I think it was at least three months before I was able to exercise as hard and long as before I started low-carbing. Now I am able to exercies longer and harder. It just takes a while for the body to generate the correct chemicals to use more fats for energy.

kbfunTH
Thu, Apr-28-05, 11:15
4-16 weeks is what seems to be the average range for fat adaptation to occur. (Dodger mentioned 3 months for himself).

I started with small incremental drops in my carb intake until I hit about 25%. I do go lower sometimes, even to the point of no carbs at all, but if I crave something, I'll have it as long as it doesn't push me over my high limit.

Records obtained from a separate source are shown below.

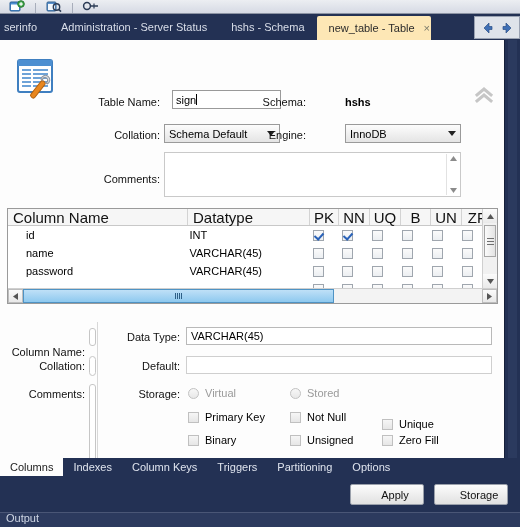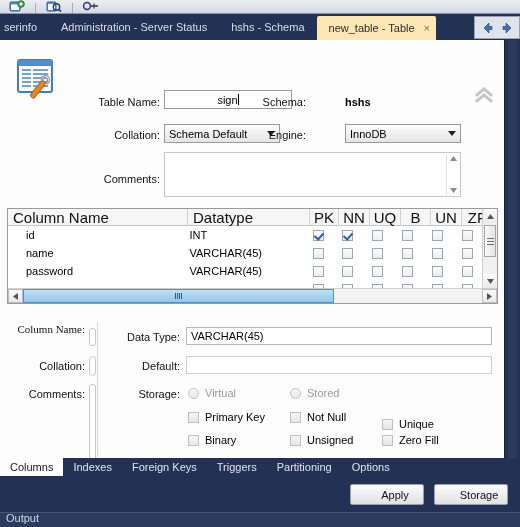--- a/index.html
+++ b/index.html
@@ -30,21 +30,21 @@
     background:#233154;display:flex;align-items:stretch;
   }
   .tab{
     display:flex;align-items:center;padding:0 12px;
     color:#d9dee9;font-size:11px;white-space:nowrap;
   }
   .tab.first{padding-left:4px;}
   .tab.active{
     background:#fde7b5;color:#2b2b2b;
     border-top-left-radius:2px;border-top-right-radius:2px;
-    margin-top:2px;padding-right:6px;
+    margin-top:2px;padding-right:1px;
   }
   .tab .closex{
     margin-left:9px;color:#7a7a6a;font-size:11px;line-height:1;
   }
   .tabnav{
     margin-left:auto;display:flex;align-items:center;gap:0px;
     background:#dfe3ea;border:1px solid #9aa2b2;margin-top:2px;margin-bottom:1px;
     padding:0 2px;
   }
   .navbtn{width:20px;height:20px;display:flex;align-items:center;justify-content:center;}
@@ -310,21 +310,21 @@
               <rect x="23" y="31" width="15" height="2"></rect>
           </g>
           <g transform="rotate(38 34 30)">
             <rect x="30" y="28" width="5" height="20" rx="2" fill="#e8861e" stroke="#b3620f" stroke-width="1"></rect>
             <path d="M28.5 28 a4.5 4.5 0 1 1 8 0 l-2 0 a2.6 2.6 0 1 0 -4 0 Z" fill="#d9dde3" stroke="#8d949e" stroke-width="1"></path>
           </g>
         </svg>
       </div>
 
       <div class="lblr" style="left:60px;top:56px;width:100px;">Table Name:</div>
-      <div class="inp" style="left:164px;top:50px;width:128px;height:19px;display:flex;align-items:center;justify-content:center;">
+      <div class="inp" style="left:172px;top:50px;width:109px;height:19px;display:flex;align-items:center;">
         <span>sign</span>
           <span class="caret"></span>
       </div>
 
       <div class="lblr" style="left:230px;top:56px;width:76px;">Schema:</div>
       <div class="boldval" style="position:absolute;left:345px;top:56px;">hshs</div>
 
       <div class="lblr" style="left:60px;top:89px;width:100px;">Collation:</div>
       <div class="sel" style="left:164px;top:84px;width:116px;height:19px;">
         <span>Schema Default</span>
@@ -505,21 +505,21 @@
           <svg width="5" height="7" viewBox="0 0 5 7">
               <path d="M5 3.5 L0 0 L0 7 Z" fill="#555"></path>
             </svg>
         </div>
       </div>
     </div>
 
     <div class="vdiv"></div>
     <div class="detail">
 
-      <div class="dlbl" style="left:0px;top:7px;width:85px;font-family:Liberation Serif, serif;">Column Name:</div>
+      <div class="dlbl" style="left:0px;top:30px;width:85px;">Column Name:</div>
       <div class="narrow" style="left:89px;top:12px;height:18px;"></div>
 
       <div class="dlbl" style="left:0px;top:44px;width:85px;">Collation:</div>
       <div class="narrow" style="left:89px;top:40px;height:20px;border-radius:4px;"></div>
 
       <div class="dlbl" style="left:0px;top:72px;width:85px;">Comments:</div>
       <div class="narrow" style="left:89px;top:68px;height:80px;"></div>
 
       <div class="dlbl" style="left:110px;top:15px;width:70px;">Data Type:</div>
       <div class="dinp" style="left:186px;top:11px;width:306px;">
@@ -585,21 +585,21 @@
 
   <div class="bottom">
     <div class="btabs">
       <div class="btab active">
         <span>Columns</span>
       </div>
       <div class="btab">
         <span>Indexes</span>
       </div>
       <div class="btab">
-        <span>Foreign Keys</span>
+        <span>Column Keys</span>
       </div>
       <div class="btab">
         <span>Triggers</span>
       </div>
       <div class="btab">
         <span>Partitioning</span>
       </div>
       <div class="btab">
         <span>Options</span>
       </div>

I eat mostly beef and I don't go for lean cuts intentionally. I love peanut butter, especially Laura Scudders (crunchy), so I have that when I feel like I need a little something extra. Once I started eating this way, I stopped all EFA supplementation. I don't believe there is anything wrong with doing it; I just didn't see the reason to continue spending the money on it if my fat intake was already high enough.

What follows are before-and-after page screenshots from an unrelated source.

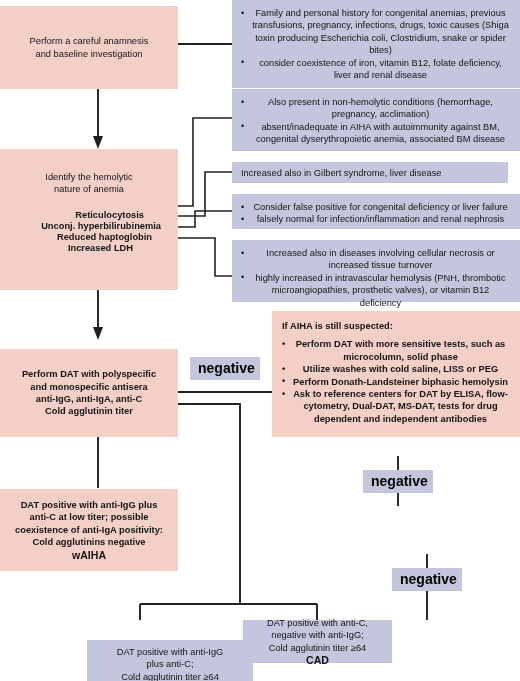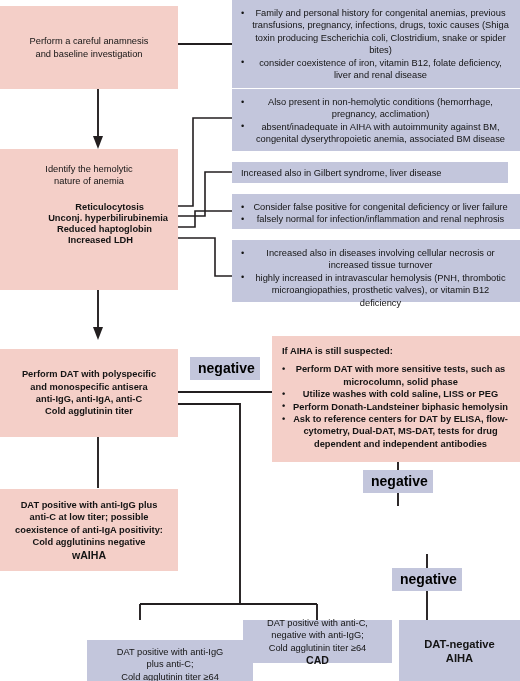--- a/index.html
+++ b/index.html
@@ -137,28 +137,28 @@
   </svg>
 
   <div class="box pink center" style="left:0px; top:6px; width:178px; height:83px;">
     <div>
       <span class="stack">Perform a careful anamnesis</span>
       <span class="stack">and baseline investigation</span>
     </div>
   </div>
 
   <div class="box pink" style="left:0px; top:149px; width:178px; height:141px;">
-    <div style="text-align:center; padding-top:14px;">
+    <div style="text-align:center; padding-top:22px;">
       <span class="stack">Identify the hemolytic</span>
       <span class="stack">nature of anemia</span>
     </div>
     <div style="text-align:right; padding-right:34px; padding-top:14px; line-height:11.1px;">
       <span class="stack bold">Reticulocytosis</span>
     </div>
-    <div style="text-align:right; padding-right:10px; line-height:11.1px;">
+    <div style="text-align:right; padding-right:17px; line-height:11.1px;">
       <span class="stack bold">Unconj. hyperbilirubinemia</span>
     </div>
     <div style="text-align:right; padding-right:26px; line-height:11.1px;">
       <span class="stack bold">Reduced haptoglobin</span>
     </div>
     <div style="text-align:right; padding-right:45px; line-height:11.1px;">
       <span class="stack bold">Increased LDH</span>
     </div>
   </div>
 
@@ -206,21 +206,21 @@
     </ul>
   </div>
 
   <div class="box blue pad" style="left:232px; top:240px; width:288px; height:62px;">
     <ul class="bl">
       <li>Increased also in diseases involving cellular necrosis or increased tissue turnover</li>
       <li>highly increased in intravascular hemolysis (PNH, thrombotic microangiopathies, prosthetic valves), or vitamin B12 deficiency</li>
     </ul>
   </div>
 
-  <div class="box pink" style="left:272px; top:336px; width:248px; height:126px; padding:9px 10px;">
+  <div class="box pink" style="left:272px; top:311px; width:248px; height:126px; padding:9px 10px;">
     <div class="bold" style="margin-bottom:6px;">If AIHA is still suspected:</div>
     <ul class="bl gap bold">
       <li>Perform DAT with more sensitive tests, such as microcolumn, solid phase</li>
       <li>Utilize washes with cold saline, LISS or PEG</li>
       <li>Perform Donath-Landsteiner biphasic hemolysin</li>
       <li>Ask to reference centers for DAT by ELISA, flow-cytometry, Dual-DAT, MS-DAT, tests for drug dependent and independent antibodies</li>
     </ul>
   </div>
 
 
@@ -239,20 +239,14 @@
 
   <div class="box blue center" style="left:243px; top:620px; width:149px; height:43px;">
     <div>
       <span class="stack">DAT positive with anti-C,</span>
       <span class="stack">negative with anti-IgG;</span>
       <span class="stack">Cold agglutinin titer ≥64</span>
       <span class="stack bold" style="font-size:10.6px;">CAD</span>
     </div>
   </div>
 
-  <div class="box blue center" style="left:399px; top:620px; width:121px; height:61px;">
-    <div class="bold" style="font-size:11.2px; line-height:14px;">
-      <span class="stack">DAT-negative</span>
-      <span class="stack">AIHA</span>
-    </div>
-  </div>
 
 </div>
 
 </body></html>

I strength train or kettlebell lift almost daily, sometimes as long as two hours. At one point, I was mixed martial arts training for 3 hours 4 nights a week on top of everything else. Energy levels were never a problem although the training was very challenging.

I don't follow Atkins, as I don't feel it necessary, at least not for me anyway.

The thing that comes to mind right away is your calorie intake. Where is it compared to your RMR? What about protein and fat grams per day? Also, how do you train? Do you force each set to the point of failure, or use any other high intensity techniques, liked forced reps, negatives, supersets, giant sets, etc?